Portanto, verifica-se pelo
julgado o papel que o Direito tem exercido de amparar os indivíduos, adentrando
até mesmo no âmbito familiar. Nas palavras de Garapon:
“A história do direito de família ilustra a
lenta penetração da Justiça no controle das relações familiares a aceleração
desta evolução, bastante sensível nestes últimos anos. As relações entre pais e
filhos se ”judicializam” progressivamente, sendo compreendidas cada vez mais em
termos jurídicos do que naturais.” (GARAPON, 1999, p. 142)
Ainda,
um exemplo da caracterização das relações familiares em termos jurídicos,
apontada pelo sociólogo, é o dever jurídico de paternidade responsável, afirmado
pela relatora na ementa.
Sendo assim, no caso supracitado,
o juiz fixou a indenização devido à falta de dever de cuidado do pai para com a
filha, sendo que esta era uma das questões normalmente resolvidas dentro da
própria família, sem a necessidade de intervenção do judiciário. Em suma,
constata-se a atualidade e a importância do conceito de magistratura do sujeito
para compreender as várias facetas que envolvem o processo de judicialização.
Referência: BRASIL. Superior Tribunal
de Justiça (3ª turma).
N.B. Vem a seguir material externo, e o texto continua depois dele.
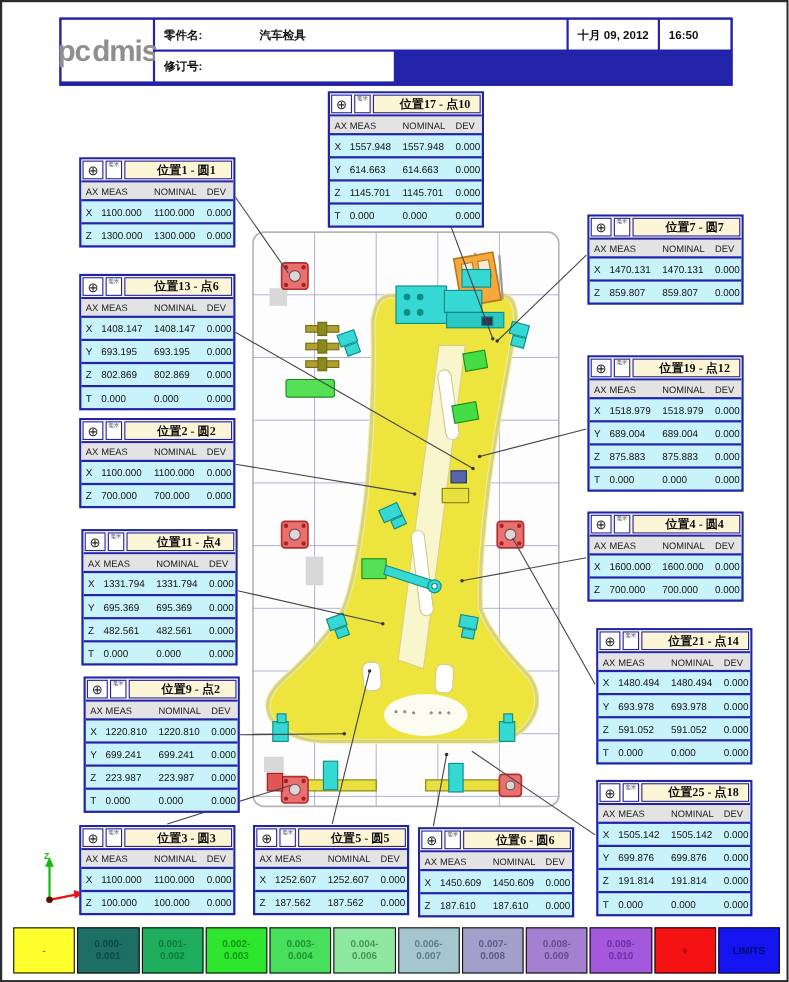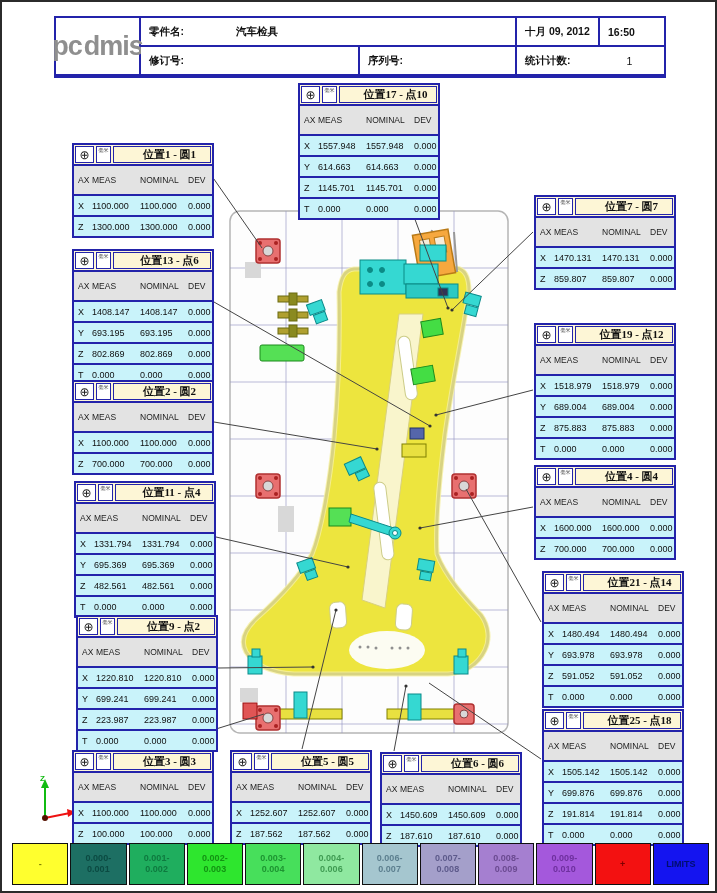--- a/index.html
+++ b/index.html
@@ -27,21 +27,21 @@
         box-sizing:border-box;z-index:2;font-size:9px;color:#101010;}
   .mbox-head{height:21px;background:#fdf6d6;border-bottom:2px solid #2323aa;
         display:flex;align-items:stretch;padding:1px;gap:2px;box-sizing:border-box;}
   .mb-icon{width:17px;background:#fff;border:1px solid #2323aa;display:flex;
         align-items:center;justify-content:center;font-size:12px;color:#222;}
   .mb-unit{width:13px;background:#fff;border:1px solid #2323aa;font-size:5px;
         line-height:6px;overflow:hidden;color:#444;text-align:center;}
   .mb-title{flex:1;border:1px solid #2323aa;background:#fdf6d6;display:flex;
         align-items:center;justify-content:center;font-family:"Liberation Serif",serif;
         font-weight:bold;font-size:11px;padding-left:15px;}
-  .mbox-cols{height:28px;background:#e3e3e3;display:grid;
+  .mbox-cols{height:15px;background:#e3e3e3;display:grid;
         grid-template-columns:18px 48px 48px 1fr;align-items:center;font-size:8.5px;color:#222;}
   .mbox-row{height:19px;border-top:2px solid #2323aa;display:grid;
         grid-template-columns:18px 48px 48px 1fr;align-items:center;}
   .c-ax{padding-left:4px;}
   .c-dev{text-align:right;padding-right:3px;}
   
   .legend{position:absolute;left:10px;top:841px;width:697px;height:42px;
         display:flex;gap:2px;z-index:3;}
   .legend-cell{flex:1;border:1px solid #101010;display:flex;align-items:center;
         justify-content:center;text-align:center;font-size:9px;font-weight:bold;
@@ -293,27 +293,20 @@
     </div>
     <div class="hcell cell-date">
       <span class="lab">十月 09, 2012</span>
     </div>
     <div class="hcell cell-time">
       <span class="lab">16:50</span>
     </div>
     <div class="hcell">
       <span class="lab">修订号:</span>
     </div>
-    <div class="hcell">
-      <span class="lab">序列号:</span>
-    </div>
-    <div class="hcell cell-stats">
-      <span class="lab">统计计数:</span>
-      <span class="val">1</span>
-    </div>
   </div>
 
   <div class="mbox" style="left:296px;top:81px">
       <div class="mbox-head">
         <span class="mb-icon">⊕</span>
         <span class="mb-unit">毫米</span>
         <span class="mb-title">位置17 - 点10</span>
       </div>
       <div class="mbox-cols">
         <span class="c-ax">AX</span>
Recurso Especial n° 1.887.697 – RJ. CIVIL. PROCESSUAL
CIVIL. DIREITO DE FAMÍLIA. ABANDONO AFETIVO. REPARAÇÃO DE DANOS MORAIS. PEDIDO
JURIDICAMENTE POSSÍVEL. APLICAÇÃO DAS REGRAS DE RESPONSABILIDADE CIVIL NAS
RELAÇÕES FAMILIARES. OBRIGAÇÃO DE PRESTAR ALIMENTOS E PERDA DO PODER FAMILIAR.
DEVER DE ASSISTÊNCIA MATERIAL E PROTEÇÃO À INTEGRIDADE DA CRIANÇA QUE NÃO
EXCLUEM A POSSIBILIDADE DA REPARAÇÃO DE DANOS. RESPONSABILIZAÇÃO CIVIL DOS
PAIS. PRESSUPOSTOS. AÇÃO OU OMISSÃO RELEVANTE QUE REPRESENTE VIOLAÇÃO AO DEVER
DE CUIDADO. EXISTÊNCIA DO DANO MATERIAL OU MORAL. NEXO DE CAUSALIDADE.
REQUISITOS PREENCHIDOS NA HIPÓTESE. CONDENAÇÃO A REPARAR DANOS MORAIS. CUSTEIO
DE SESSÕES DE PSICOTERAPIA. DANO MATERIAL OBJETO DE TRANSAÇÃO NA AÇÃO DE
ALIMENTOS. INVIABILIDADE DA DISCUSSÃO NESTA AÇÃO. Relatora Nancy Andrighi. Data do
julgamento: 2021. Disponível em: Revista
Eletrônica (stj.jus.br). Acesso em: 07 de nov. de 2021.